Nie tylko piłka nożna. W Zabrzu uczą życia
- Oczywiście tytuł mistrza i puchary uszczęśliwiają, nie powiem, że nie. Jesteśmy bardzo zadowoleni. Największą satysfakcją jest jednak bycie częścią Górnika i możliwość pomocy kochanemu klubowi – mówi Jan Żurek, trener zespołu z Centralnej Ligi Juniorów, który wywalczył tytuł mistrza Polski.
Przewaga zabrzan nad kolejnymi drużynami była minimalna i gdyby sezon mógł zostać dokończony, mogłoby się jeszcze wiele wydarzyć. Nie zmienia to jednak faktu, że po rozegraniu ponad połowy spotkań to śląski zespół miał największą zdobycz i prowadził w tabeli.
- W siedemnastu meczach zrobiliśmy 38 punktów, to więcej niż w zeszłym sezonie potrzebne było do utrzymania. Ba, taki dorobek plasował przed rokiem nieco poniżej środka tabeli na koniec sezonu. To świetny wynik i dorobek. Największy spośród wszystkich drużyn i to najważniejsze - komentuje sezon trener Jan Żurek, który w tym roku obchodzi 40. rocznicę pracy w roli szkoleniowca.
- Nie ukrywam, że obecnie w sztabie są moi byli piłkarze. Począwszy oczywiście od trenera Marcina Brosza, skończywszy na Arturze Płatku. W przeszłości prowadziłem ich jako trener. Ucieszyło mnie gdy usłyszałem: "Trenerze, pan musi wrócić na boisko. Pan dużo sprzeda tym chłopcom, nauczy wiele nowego". Tak się stało. To było miłe i budujące. Oczywiście tytuł mistrza i puchary uszczęśliwiają, nie powiem, że nie. Jesteśmy bardzo zadowoleni. Największą satysfakcją jest jednak bycie częścią Górnika i możliwość pomocy kochanemu klubowi. Niezwykle istotne jest to, że mogę wychować chłopców. To nie chodzi o sam wynik, a o to, że coś świetnego się rodzi. Będę szczęśliwy gdy ci młodzi chłopcy zagrają w przyszłości w pierwszej drużynie.
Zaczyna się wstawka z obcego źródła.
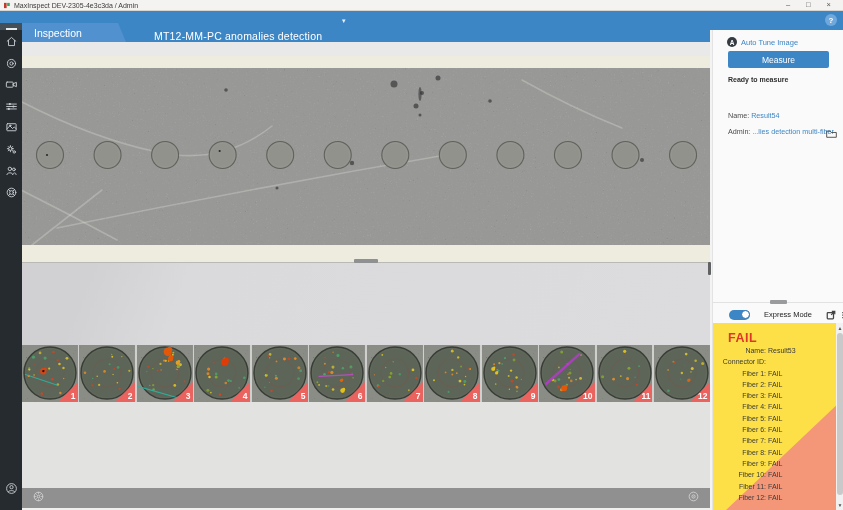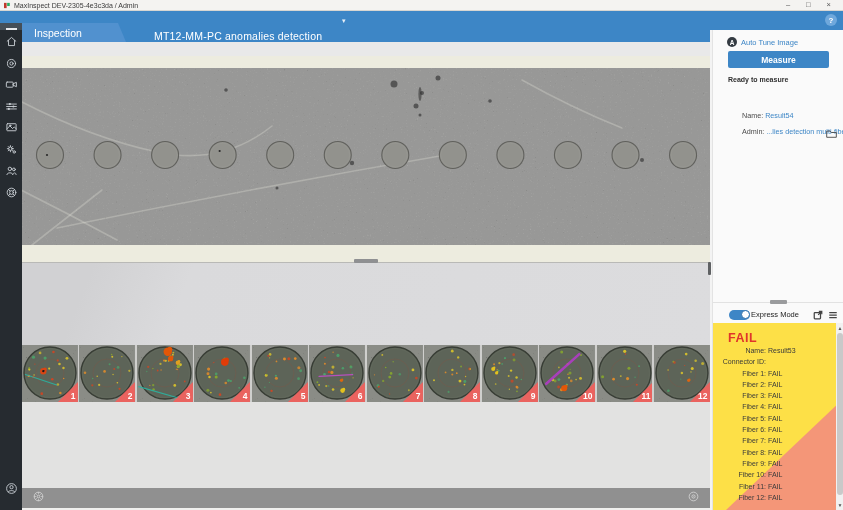"Measure" .measure-btn { font-weight: bold -> normal }
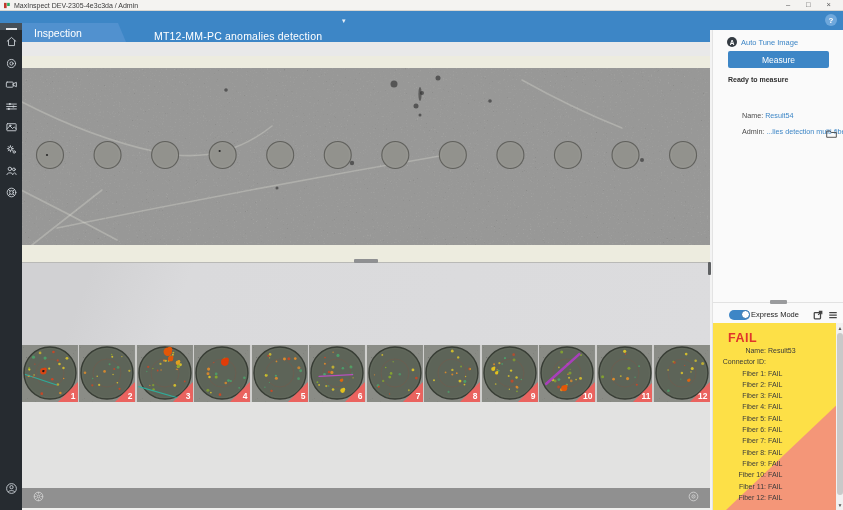"Name: Result54" .kv { left: 29px -> 15px }
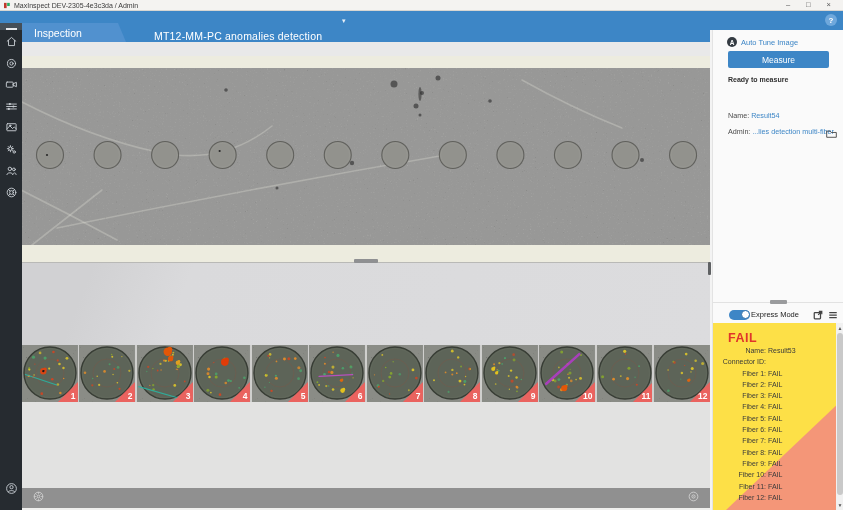"Express Mode" .express { gap: 1px -> 14px }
Głęboko w to wierzę, Jest tam wielu zdolnych chłopaków - podkreśla trener w rozmowie z oficjalną stroną Górnika.
Najważniejsza jest teraz przyszłość zawodników, by sukcesy w piłce młodzieżowej przenieśli do futbolu seniorskiego. W klubie patrzą jednak nie tylko na wyniki sportowe. - Ta robota ma też większy cel, wychowawczy. Uczymy ich również życia - jak być człowiekiem - oni się mają rozwijać nie tylko na boisku. Bardzo ważna dla mnie jest szkoła. Mamy świetny kontakt z dyr. Mendeckim i nauczycielami. Niestety zapewne nie każdy zostanie ligowym piłkarzem. Jest duża grupa bardzo zdolnych piłkarzy. Ja jednak w swoim życiu napatrzyłem się na wiele talentów, które z różnych powodów nie przerodziły się w karierę. Czasami brakuje po prostu trochę szczęścia. My chcemy ich też wychowywać, kształtować mentalnie. To jest bardzo ważne. Część z nich zagra w przyszłości, ale część zasiądzie na trybunach i będzie wspierać Górnika w inny sposób - przyznaje Żurek.